Floating wind farms utilize wind turbines mounted on buoyant platforms instead of fixed structures. These platforms, anchored with mooring lines, bob with the waves while the wind spins the turbine blades, generating electricity. Floating wind farms exist as the Kincardine Wind Farm off the coast of Scotland, which was the world's first commercial floating wind farm, operational since 2017.

Floating offshore wind generates electricity from steady offshore wind, with a turbine attached to a floating structure. Research and developments in offshore wind enabled the generation of electricity from greater water depths, where no fixed structures are possible. These floating platforms are anchored using flexible anchors, chains, or steel cables from the seabed.

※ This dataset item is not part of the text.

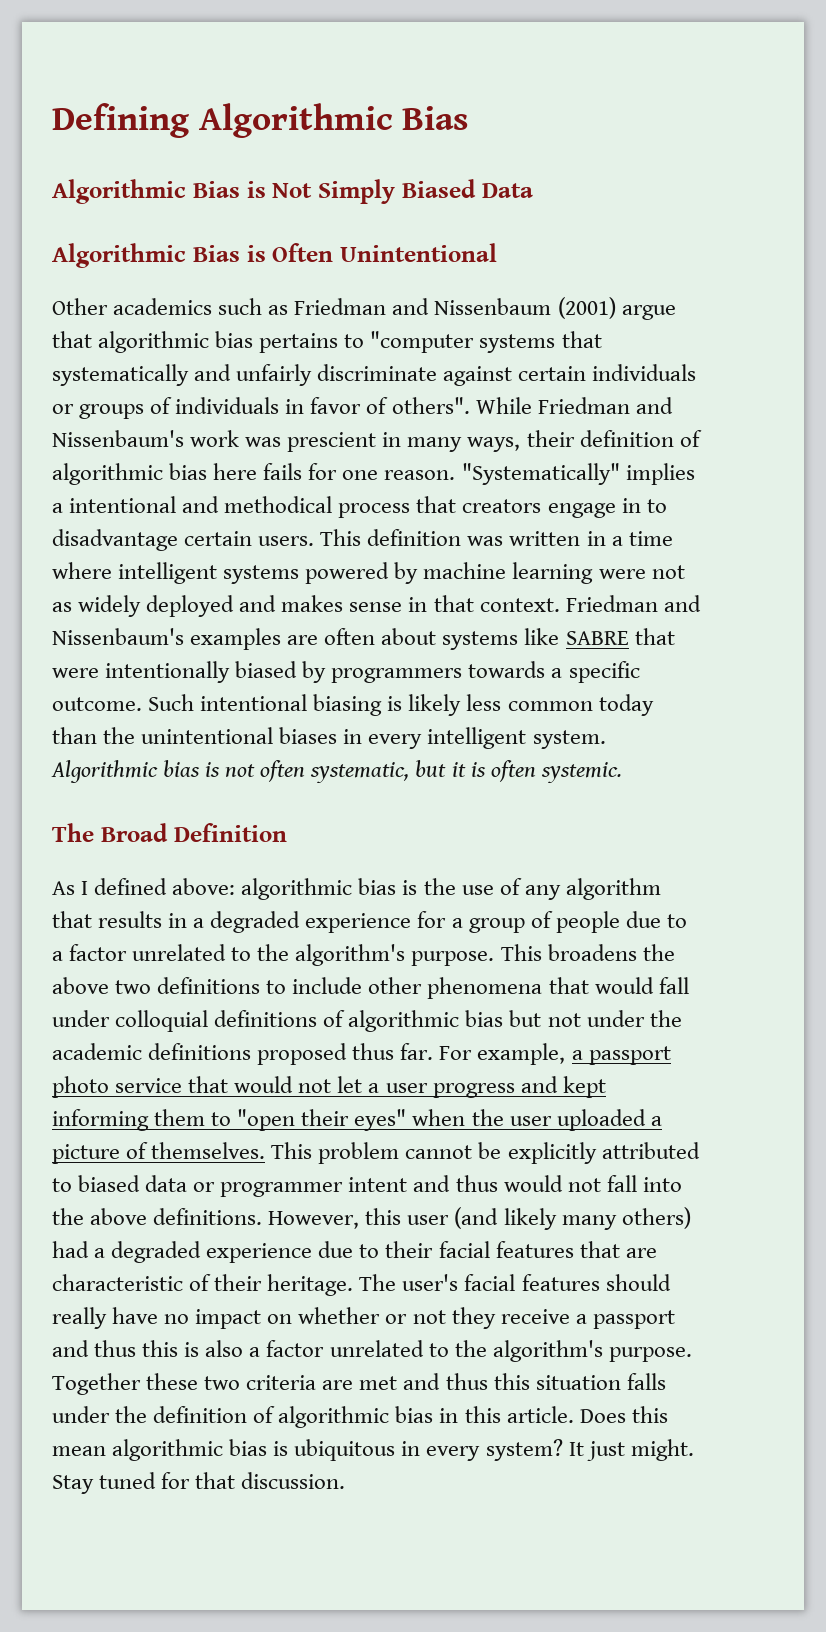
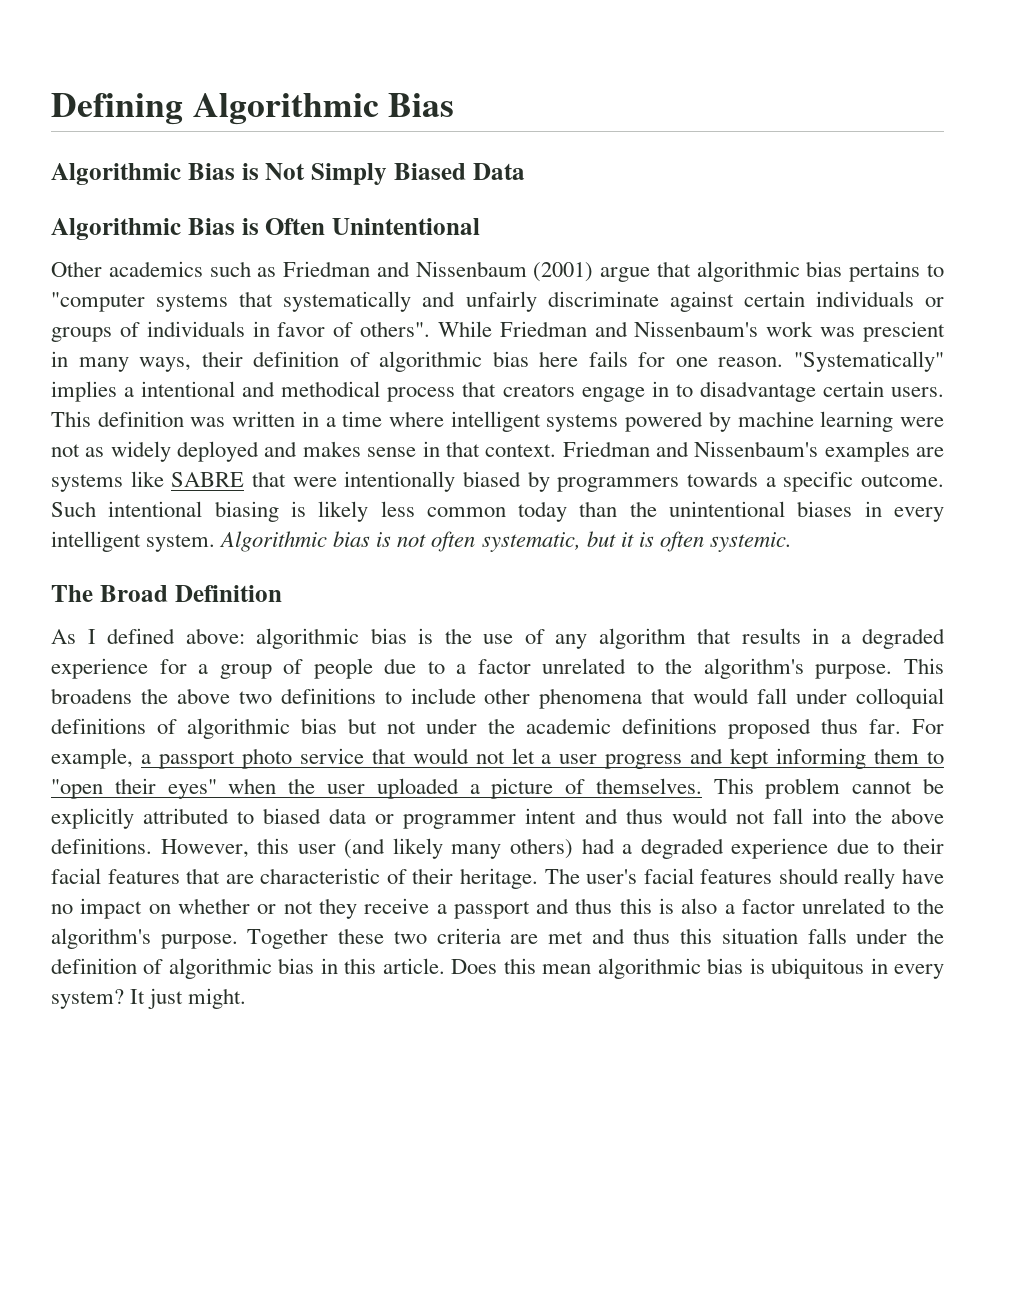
[324,628,437,645] often about -> (944, 452) none
[52,1472,346,1494] Stay tuned for that discussion. -> (247, 998) none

The search for clean energy alternatives gained attention in the beginning of this century. Countries are more focused on achieving their targets set for 2030 and 2050. Offshore wind energy has less impact on landscapes and can be expanded to a certain area. Floating wind technology, harnesses wind energy with different floating platforms in deep waters.

What is Floating Offshore Wind Energy?

First, we have to understand what offshore wind energy is: Offshore wind energy can be understood in simple terms, the electricity needed for thousands of households and commercial activities is produced using the kinetic energy of the offshore wind. It is a major source of renewable energy, where the potential of offshore wind is utilised. There are certain developments in the offshore wind farm, from the first offshore wind farm Vindeby to the largest wind farm in the world, Dogger Bank.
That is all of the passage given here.